● **Problem requirements**
Which lines run from the line containing "Posicionamento e Flexbox." through the end of the records below? Reproduce them exactly, and nothing else.

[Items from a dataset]
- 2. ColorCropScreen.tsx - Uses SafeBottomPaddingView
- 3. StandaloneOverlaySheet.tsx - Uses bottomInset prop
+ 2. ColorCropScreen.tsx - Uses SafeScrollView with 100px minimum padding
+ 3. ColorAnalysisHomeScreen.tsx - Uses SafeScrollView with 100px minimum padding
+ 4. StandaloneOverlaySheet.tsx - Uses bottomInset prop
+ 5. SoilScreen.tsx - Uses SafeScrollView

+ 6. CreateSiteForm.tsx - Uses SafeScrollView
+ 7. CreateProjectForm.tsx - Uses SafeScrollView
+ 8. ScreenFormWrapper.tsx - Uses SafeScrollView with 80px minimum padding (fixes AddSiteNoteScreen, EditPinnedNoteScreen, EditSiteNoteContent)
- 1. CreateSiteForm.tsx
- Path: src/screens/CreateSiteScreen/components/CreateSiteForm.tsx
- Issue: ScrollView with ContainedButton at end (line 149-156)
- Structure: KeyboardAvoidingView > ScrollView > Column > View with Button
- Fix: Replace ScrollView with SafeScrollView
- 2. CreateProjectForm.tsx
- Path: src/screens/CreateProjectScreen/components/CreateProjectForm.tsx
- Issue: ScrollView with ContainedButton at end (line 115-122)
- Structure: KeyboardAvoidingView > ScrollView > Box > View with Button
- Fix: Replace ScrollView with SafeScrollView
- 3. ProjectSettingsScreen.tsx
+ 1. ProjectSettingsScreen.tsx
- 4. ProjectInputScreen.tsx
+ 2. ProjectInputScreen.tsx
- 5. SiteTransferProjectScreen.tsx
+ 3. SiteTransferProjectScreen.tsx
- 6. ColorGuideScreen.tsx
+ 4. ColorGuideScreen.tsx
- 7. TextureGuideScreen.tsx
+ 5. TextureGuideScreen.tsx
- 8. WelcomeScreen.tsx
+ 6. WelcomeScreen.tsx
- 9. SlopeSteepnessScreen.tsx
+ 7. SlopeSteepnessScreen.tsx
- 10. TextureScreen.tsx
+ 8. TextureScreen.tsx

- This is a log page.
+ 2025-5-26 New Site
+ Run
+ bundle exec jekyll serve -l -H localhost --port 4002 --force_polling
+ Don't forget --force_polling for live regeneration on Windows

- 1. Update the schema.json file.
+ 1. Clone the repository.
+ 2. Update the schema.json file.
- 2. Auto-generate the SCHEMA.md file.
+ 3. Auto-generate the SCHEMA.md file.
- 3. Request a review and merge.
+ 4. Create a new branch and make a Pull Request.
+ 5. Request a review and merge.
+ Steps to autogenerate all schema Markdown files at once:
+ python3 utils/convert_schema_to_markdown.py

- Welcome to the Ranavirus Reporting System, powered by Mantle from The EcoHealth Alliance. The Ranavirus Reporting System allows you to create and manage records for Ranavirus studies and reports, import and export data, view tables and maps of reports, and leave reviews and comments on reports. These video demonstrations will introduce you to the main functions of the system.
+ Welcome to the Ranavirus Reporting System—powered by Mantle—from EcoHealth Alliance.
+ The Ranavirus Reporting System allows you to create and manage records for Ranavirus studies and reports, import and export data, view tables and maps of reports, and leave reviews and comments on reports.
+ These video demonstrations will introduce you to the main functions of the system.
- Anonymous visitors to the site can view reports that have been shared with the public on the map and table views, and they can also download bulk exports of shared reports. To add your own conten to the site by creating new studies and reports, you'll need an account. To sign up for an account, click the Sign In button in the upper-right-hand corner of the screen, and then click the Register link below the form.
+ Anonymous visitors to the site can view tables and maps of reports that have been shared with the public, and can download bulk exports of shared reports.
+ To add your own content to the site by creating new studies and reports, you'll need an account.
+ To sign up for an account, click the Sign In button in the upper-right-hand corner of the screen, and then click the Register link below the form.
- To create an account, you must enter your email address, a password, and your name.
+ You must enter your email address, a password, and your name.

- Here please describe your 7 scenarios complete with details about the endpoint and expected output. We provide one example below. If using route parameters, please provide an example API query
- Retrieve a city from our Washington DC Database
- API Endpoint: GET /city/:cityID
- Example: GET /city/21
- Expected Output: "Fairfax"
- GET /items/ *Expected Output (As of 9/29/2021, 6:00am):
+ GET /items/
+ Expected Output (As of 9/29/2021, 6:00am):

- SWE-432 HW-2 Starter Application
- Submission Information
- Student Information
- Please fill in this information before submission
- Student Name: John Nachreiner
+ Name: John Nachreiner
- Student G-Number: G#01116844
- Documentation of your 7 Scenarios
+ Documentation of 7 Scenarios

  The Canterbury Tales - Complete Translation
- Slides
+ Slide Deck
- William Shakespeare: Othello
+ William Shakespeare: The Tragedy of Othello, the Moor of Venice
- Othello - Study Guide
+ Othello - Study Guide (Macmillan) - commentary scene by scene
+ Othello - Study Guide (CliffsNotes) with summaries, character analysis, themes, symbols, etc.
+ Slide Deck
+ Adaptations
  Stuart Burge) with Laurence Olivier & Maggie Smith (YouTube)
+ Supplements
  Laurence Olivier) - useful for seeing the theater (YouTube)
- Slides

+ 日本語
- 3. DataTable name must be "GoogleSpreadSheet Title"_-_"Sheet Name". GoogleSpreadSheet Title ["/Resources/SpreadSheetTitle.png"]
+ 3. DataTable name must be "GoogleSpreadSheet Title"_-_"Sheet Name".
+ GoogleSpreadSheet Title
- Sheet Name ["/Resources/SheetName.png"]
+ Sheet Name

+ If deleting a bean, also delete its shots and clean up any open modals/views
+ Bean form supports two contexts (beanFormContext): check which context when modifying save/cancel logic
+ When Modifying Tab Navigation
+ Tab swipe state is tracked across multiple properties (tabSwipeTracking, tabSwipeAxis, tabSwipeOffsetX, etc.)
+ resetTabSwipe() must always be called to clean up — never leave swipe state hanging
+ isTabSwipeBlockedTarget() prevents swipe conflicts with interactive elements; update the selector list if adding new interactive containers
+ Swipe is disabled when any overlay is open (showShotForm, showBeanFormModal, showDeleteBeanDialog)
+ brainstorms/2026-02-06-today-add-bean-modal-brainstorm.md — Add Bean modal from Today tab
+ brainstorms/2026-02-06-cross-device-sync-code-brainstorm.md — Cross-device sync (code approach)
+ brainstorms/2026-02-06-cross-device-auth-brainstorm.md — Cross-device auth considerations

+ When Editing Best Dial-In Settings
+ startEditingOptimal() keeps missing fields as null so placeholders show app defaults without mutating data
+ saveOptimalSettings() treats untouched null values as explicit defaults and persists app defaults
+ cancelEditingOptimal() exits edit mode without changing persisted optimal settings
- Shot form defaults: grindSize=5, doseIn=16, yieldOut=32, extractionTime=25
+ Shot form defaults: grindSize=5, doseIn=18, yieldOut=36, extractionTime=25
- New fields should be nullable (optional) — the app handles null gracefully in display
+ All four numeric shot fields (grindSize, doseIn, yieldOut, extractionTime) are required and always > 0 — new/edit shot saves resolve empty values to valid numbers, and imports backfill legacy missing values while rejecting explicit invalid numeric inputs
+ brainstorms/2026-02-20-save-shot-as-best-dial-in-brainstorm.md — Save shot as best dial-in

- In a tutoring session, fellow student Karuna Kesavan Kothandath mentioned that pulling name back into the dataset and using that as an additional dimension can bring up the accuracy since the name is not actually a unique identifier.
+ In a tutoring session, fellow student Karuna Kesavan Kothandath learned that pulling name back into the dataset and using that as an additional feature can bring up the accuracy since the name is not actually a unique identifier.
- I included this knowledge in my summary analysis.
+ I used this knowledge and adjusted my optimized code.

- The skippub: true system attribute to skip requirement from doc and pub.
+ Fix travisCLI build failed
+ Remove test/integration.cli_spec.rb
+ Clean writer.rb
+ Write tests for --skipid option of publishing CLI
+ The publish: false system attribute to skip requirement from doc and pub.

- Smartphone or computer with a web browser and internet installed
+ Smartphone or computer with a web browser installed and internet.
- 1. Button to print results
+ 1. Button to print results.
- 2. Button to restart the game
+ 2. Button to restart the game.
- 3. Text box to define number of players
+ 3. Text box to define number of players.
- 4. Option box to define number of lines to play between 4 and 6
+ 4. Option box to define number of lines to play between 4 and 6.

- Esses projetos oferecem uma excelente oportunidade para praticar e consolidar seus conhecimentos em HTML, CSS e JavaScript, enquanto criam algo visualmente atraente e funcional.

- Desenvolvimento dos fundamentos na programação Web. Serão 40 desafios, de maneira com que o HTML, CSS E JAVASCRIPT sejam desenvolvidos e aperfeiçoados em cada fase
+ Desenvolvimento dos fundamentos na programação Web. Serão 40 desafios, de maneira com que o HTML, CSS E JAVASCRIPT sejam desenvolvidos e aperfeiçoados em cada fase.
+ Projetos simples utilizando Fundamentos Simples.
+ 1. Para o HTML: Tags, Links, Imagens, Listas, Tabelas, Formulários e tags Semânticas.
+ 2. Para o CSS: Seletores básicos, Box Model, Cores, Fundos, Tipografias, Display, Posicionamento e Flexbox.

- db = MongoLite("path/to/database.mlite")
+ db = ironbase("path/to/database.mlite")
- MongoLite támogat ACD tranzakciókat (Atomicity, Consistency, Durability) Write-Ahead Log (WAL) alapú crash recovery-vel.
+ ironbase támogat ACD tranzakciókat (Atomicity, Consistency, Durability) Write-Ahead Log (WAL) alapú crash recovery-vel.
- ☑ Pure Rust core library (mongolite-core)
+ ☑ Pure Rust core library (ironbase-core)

● **Answer box**
+ 2. Para o CSS: Seletores básicos, Box Model, Cores, Fundos, Tipografias, Display, Posicionamento e Flexbox.

- db = MongoLite("path/to/database.mlite")
+ db = ironbase("path/to/database.mlite")
- MongoLite támogat ACD tranzakciókat (Atomicity, Consistency, Durability) Write-Ahead Log (WAL) alapú crash recovery-vel.
+ ironbase támogat ACD tranzakciókat (Atomicity, Consistency, Durability) Write-Ahead Log (WAL) alapú crash recovery-vel.
- ☑ Pure Rust core library (mongolite-core)
+ ☑ Pure Rust core library (ironbase-core)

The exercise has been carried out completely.